[Task requirements]: If a line in the data below contains "serif", copy it.

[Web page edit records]
▼
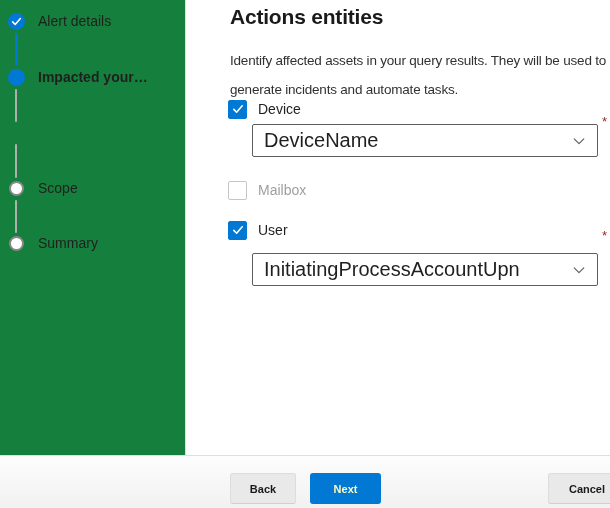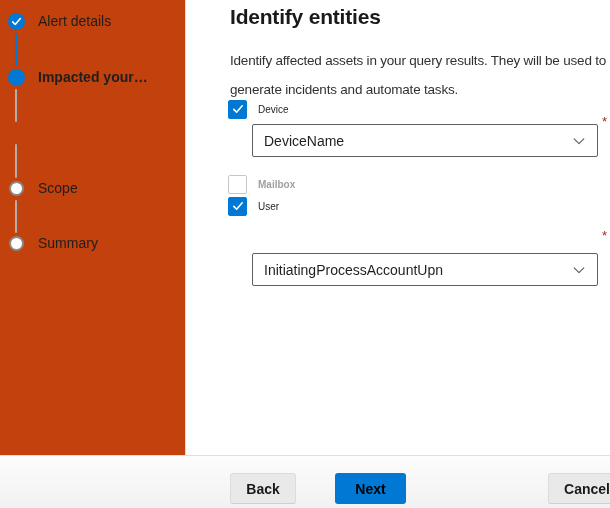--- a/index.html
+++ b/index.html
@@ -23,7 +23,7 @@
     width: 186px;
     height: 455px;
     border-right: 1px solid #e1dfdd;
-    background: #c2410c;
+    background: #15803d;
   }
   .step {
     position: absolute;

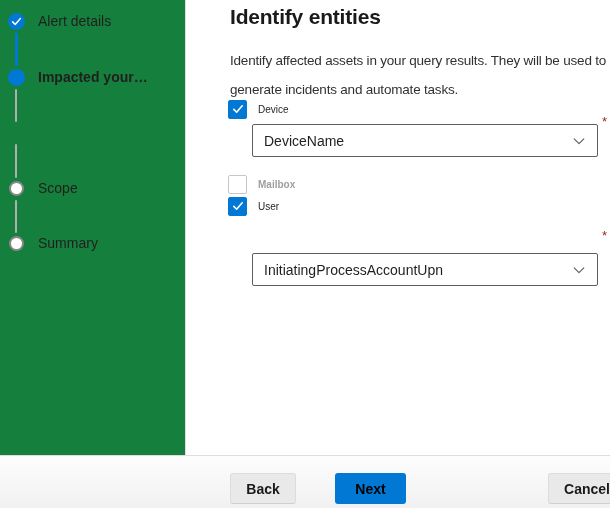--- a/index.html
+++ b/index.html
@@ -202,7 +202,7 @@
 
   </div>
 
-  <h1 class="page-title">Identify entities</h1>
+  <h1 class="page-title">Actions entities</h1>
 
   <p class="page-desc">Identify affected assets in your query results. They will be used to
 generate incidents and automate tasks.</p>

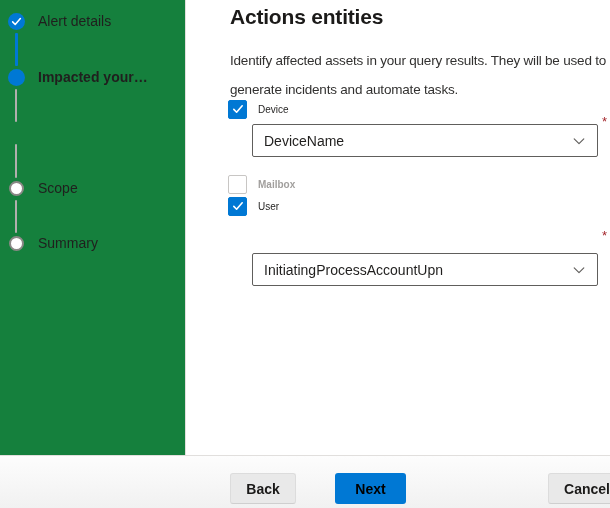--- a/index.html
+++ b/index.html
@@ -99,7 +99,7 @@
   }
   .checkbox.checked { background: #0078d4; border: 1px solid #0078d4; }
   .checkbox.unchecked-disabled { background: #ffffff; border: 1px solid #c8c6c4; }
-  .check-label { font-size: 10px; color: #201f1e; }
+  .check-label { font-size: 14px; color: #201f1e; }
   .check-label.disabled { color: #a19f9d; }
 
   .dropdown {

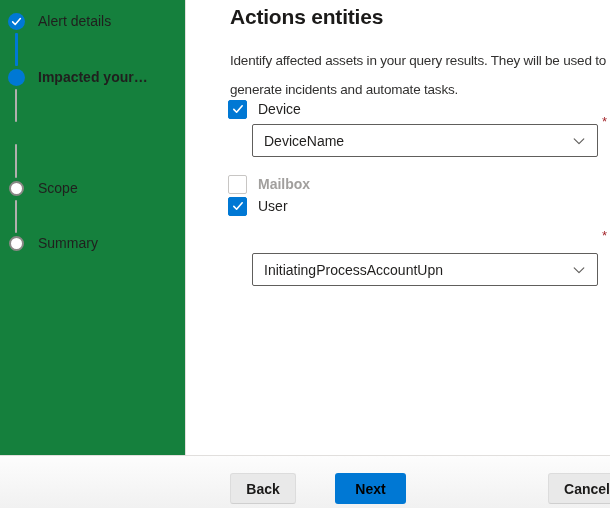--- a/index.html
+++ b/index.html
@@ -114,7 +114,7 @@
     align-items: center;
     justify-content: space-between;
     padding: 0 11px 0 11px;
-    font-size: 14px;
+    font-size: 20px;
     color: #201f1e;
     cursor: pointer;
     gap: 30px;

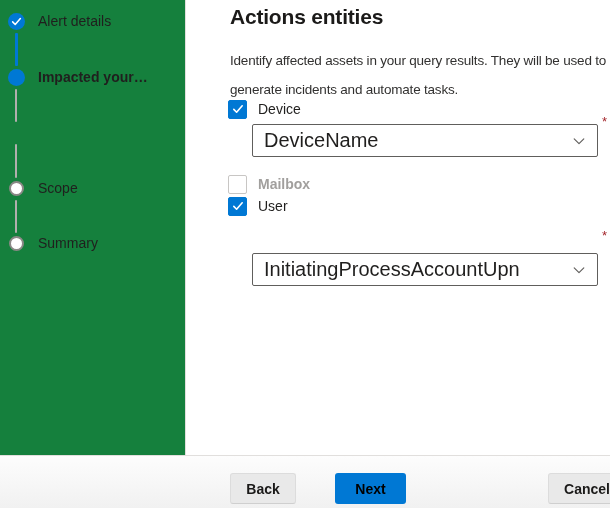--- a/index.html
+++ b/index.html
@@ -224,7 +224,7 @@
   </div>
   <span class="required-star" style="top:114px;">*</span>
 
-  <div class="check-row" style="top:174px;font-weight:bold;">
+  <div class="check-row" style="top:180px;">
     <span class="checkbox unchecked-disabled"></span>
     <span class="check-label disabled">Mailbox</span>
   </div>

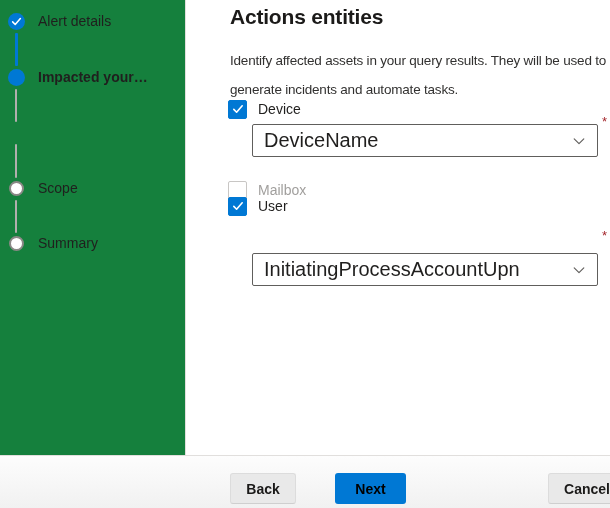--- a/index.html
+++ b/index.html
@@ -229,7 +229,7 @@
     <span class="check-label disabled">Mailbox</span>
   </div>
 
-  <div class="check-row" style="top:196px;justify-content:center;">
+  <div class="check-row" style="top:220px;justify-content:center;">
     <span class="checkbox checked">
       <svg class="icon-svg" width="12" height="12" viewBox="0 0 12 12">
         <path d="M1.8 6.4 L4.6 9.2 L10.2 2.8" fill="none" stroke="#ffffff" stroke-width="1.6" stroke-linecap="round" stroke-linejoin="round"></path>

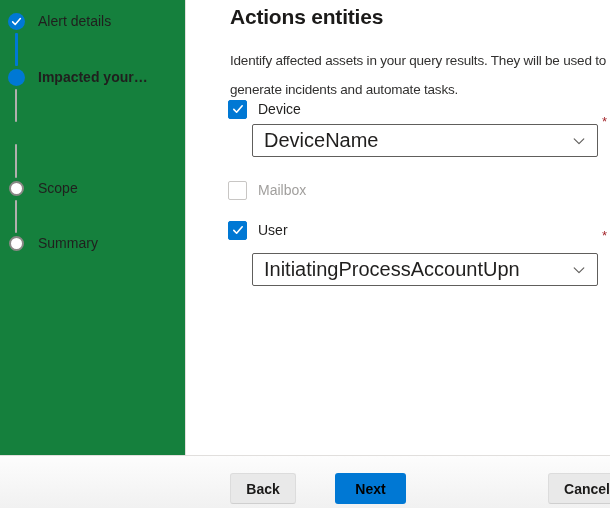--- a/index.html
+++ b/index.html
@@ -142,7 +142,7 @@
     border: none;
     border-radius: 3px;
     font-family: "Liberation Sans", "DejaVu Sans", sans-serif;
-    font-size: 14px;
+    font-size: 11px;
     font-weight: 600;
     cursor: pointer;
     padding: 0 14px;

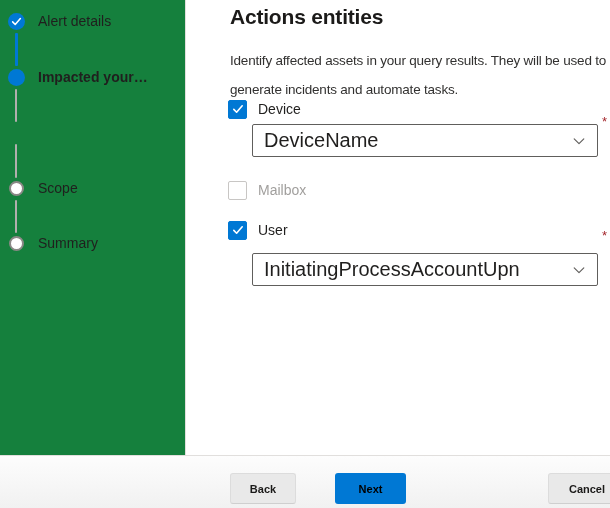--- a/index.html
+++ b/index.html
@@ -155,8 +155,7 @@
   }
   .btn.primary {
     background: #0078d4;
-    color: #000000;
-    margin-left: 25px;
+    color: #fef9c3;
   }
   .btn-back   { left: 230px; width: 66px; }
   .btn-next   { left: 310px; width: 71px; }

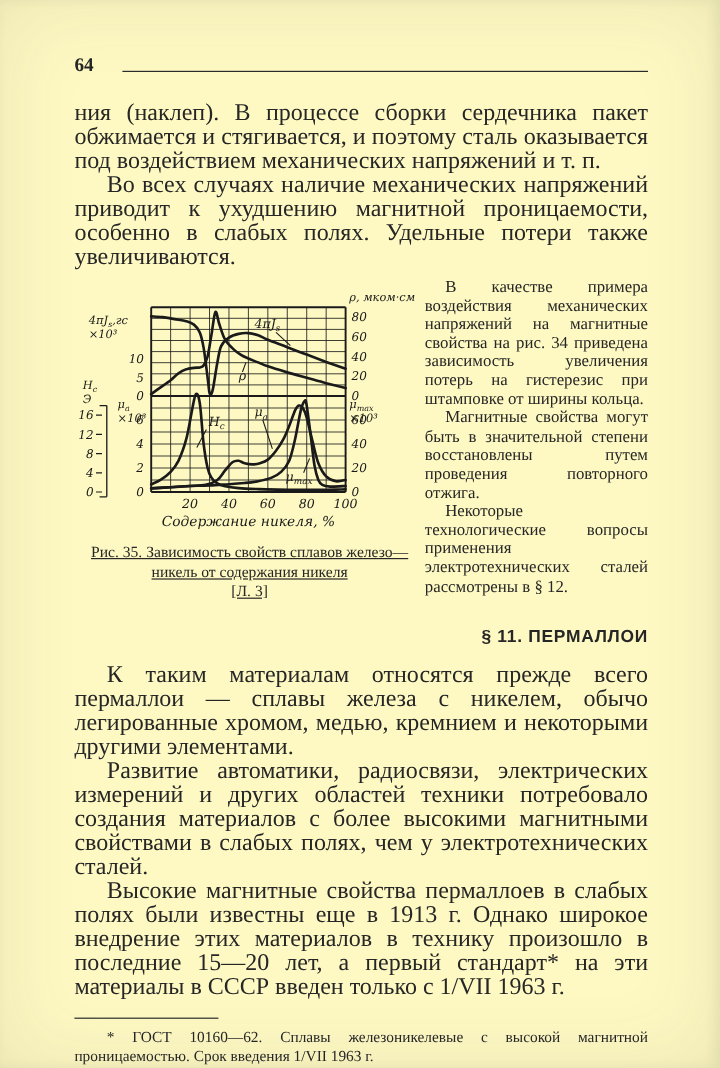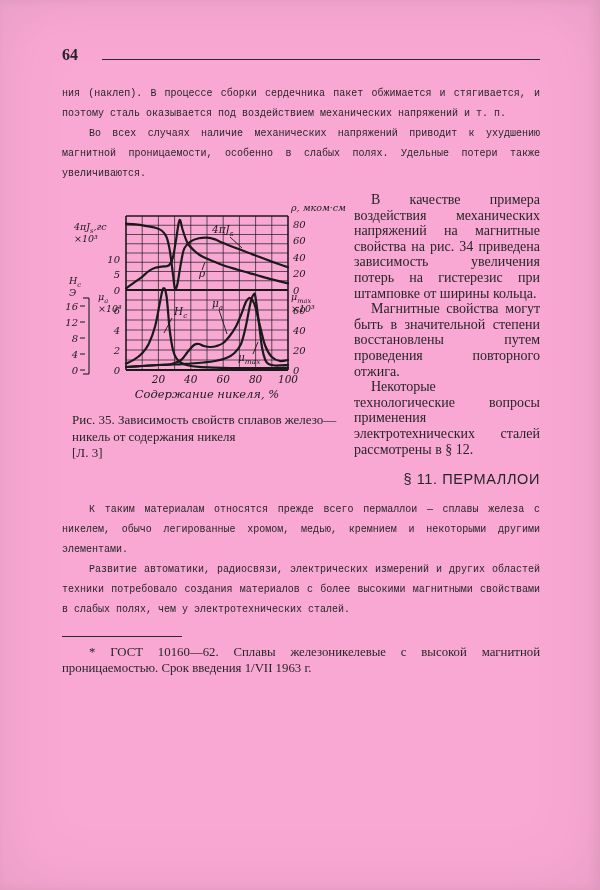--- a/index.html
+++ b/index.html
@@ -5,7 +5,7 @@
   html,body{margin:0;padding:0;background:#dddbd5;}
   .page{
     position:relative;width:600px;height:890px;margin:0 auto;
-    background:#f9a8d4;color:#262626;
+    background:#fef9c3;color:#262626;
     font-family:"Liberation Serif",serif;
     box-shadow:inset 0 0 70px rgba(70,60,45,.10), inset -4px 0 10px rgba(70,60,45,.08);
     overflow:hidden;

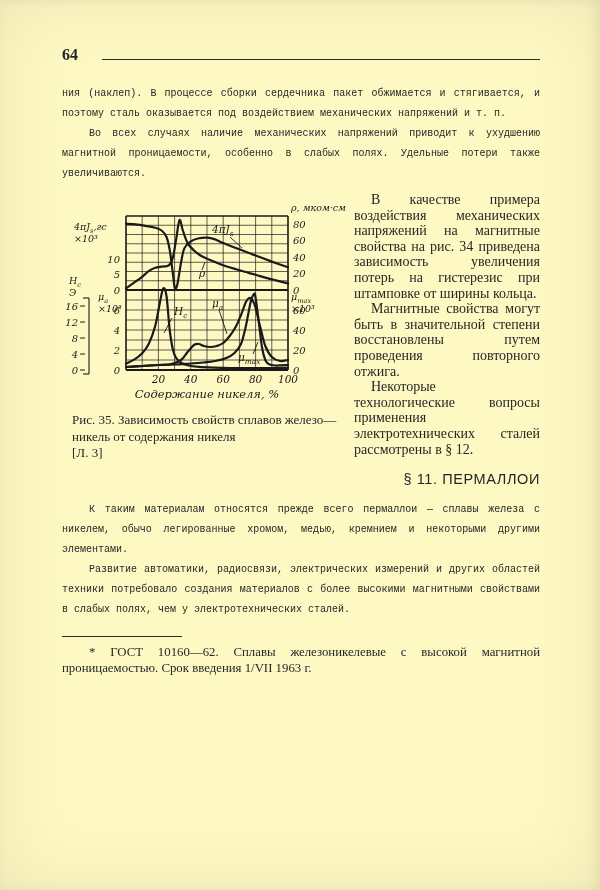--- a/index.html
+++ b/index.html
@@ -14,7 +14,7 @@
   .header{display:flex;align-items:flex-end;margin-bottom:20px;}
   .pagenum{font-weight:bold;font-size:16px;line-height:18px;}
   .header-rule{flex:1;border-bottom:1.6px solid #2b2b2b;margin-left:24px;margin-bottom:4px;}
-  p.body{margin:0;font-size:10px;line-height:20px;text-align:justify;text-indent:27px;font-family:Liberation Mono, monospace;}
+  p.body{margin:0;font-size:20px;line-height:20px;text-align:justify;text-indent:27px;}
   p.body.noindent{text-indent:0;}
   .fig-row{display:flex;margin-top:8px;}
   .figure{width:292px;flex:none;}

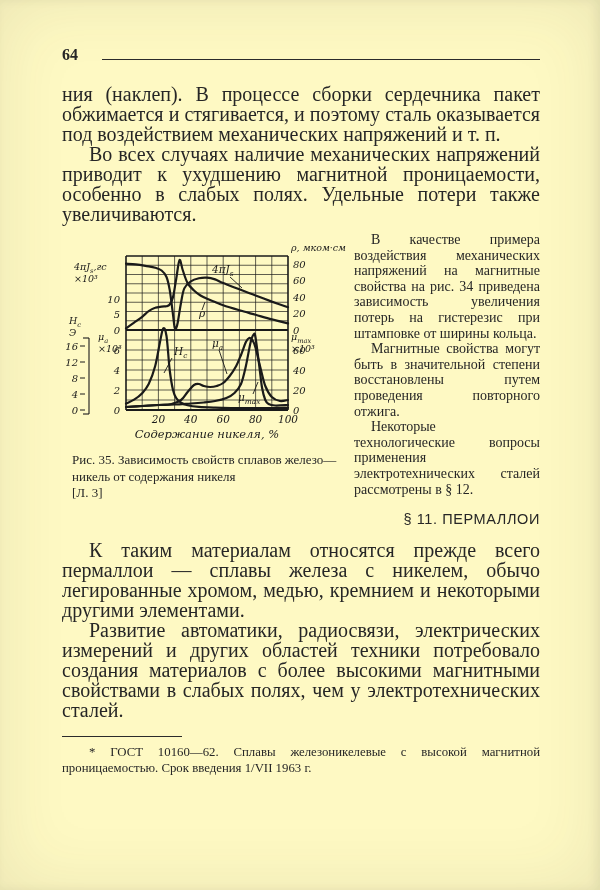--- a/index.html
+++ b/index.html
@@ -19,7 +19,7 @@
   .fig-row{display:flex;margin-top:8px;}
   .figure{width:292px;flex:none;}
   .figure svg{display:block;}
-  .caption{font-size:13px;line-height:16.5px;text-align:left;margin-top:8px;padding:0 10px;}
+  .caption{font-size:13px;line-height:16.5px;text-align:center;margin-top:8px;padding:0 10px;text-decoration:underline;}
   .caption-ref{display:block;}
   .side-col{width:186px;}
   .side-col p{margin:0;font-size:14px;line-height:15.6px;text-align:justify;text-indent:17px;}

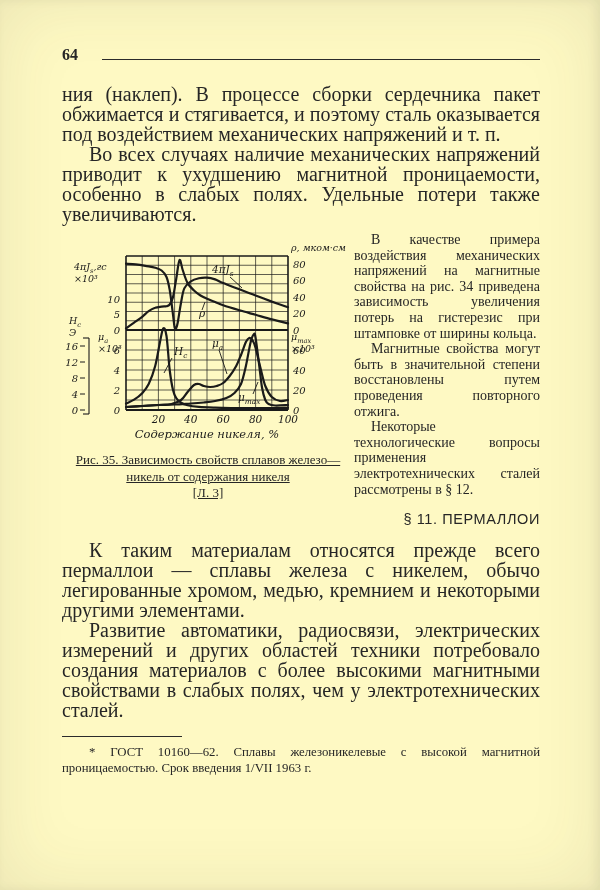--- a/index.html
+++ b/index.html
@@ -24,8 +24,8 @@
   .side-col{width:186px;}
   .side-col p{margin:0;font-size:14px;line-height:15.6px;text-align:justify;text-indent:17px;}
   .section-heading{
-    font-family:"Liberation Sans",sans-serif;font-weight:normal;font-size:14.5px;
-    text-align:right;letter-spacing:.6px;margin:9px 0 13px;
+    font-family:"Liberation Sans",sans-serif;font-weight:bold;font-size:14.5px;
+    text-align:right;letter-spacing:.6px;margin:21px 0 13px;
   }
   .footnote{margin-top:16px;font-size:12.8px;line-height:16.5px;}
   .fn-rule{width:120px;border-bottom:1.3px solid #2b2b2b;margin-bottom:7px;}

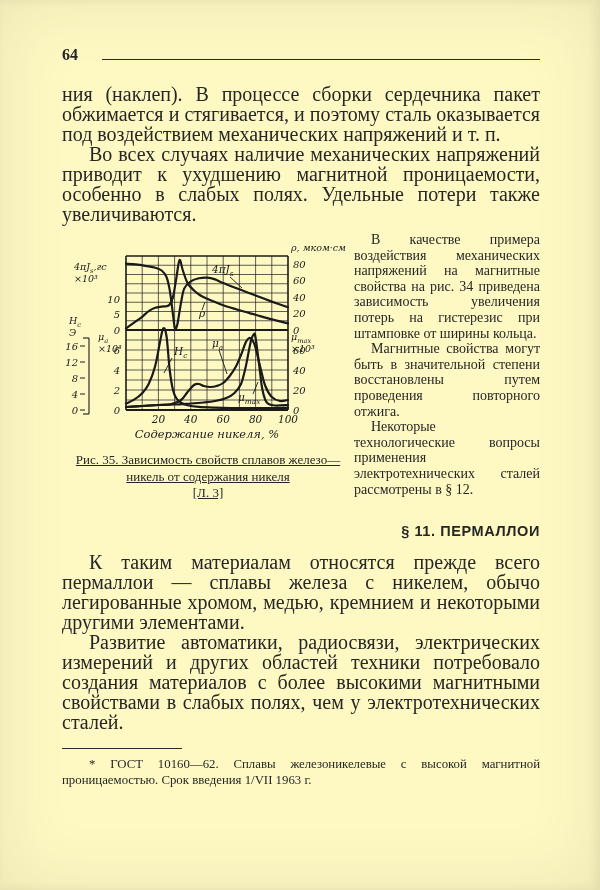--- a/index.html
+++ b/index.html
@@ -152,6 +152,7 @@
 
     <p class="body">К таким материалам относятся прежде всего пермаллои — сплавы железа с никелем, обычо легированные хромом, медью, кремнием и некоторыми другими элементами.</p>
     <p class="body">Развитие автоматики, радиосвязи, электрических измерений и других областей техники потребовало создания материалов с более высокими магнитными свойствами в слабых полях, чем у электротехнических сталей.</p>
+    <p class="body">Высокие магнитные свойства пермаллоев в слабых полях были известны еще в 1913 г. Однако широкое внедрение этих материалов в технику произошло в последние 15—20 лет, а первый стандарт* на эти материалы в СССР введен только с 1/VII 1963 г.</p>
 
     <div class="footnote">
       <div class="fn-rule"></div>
▲
[Task solution]:
     font-family: "Liberation Sans", "DejaVu Sans", sans-serif;
     font-family:"Liberation Serif",serif;
-    font-family:"Liberation Sans",sans-serif;font-weight:normal;font-size:14.5px;
+    font-family:"Liberation Sans",sans-serif;font-weight:bold;font-size:14.5px;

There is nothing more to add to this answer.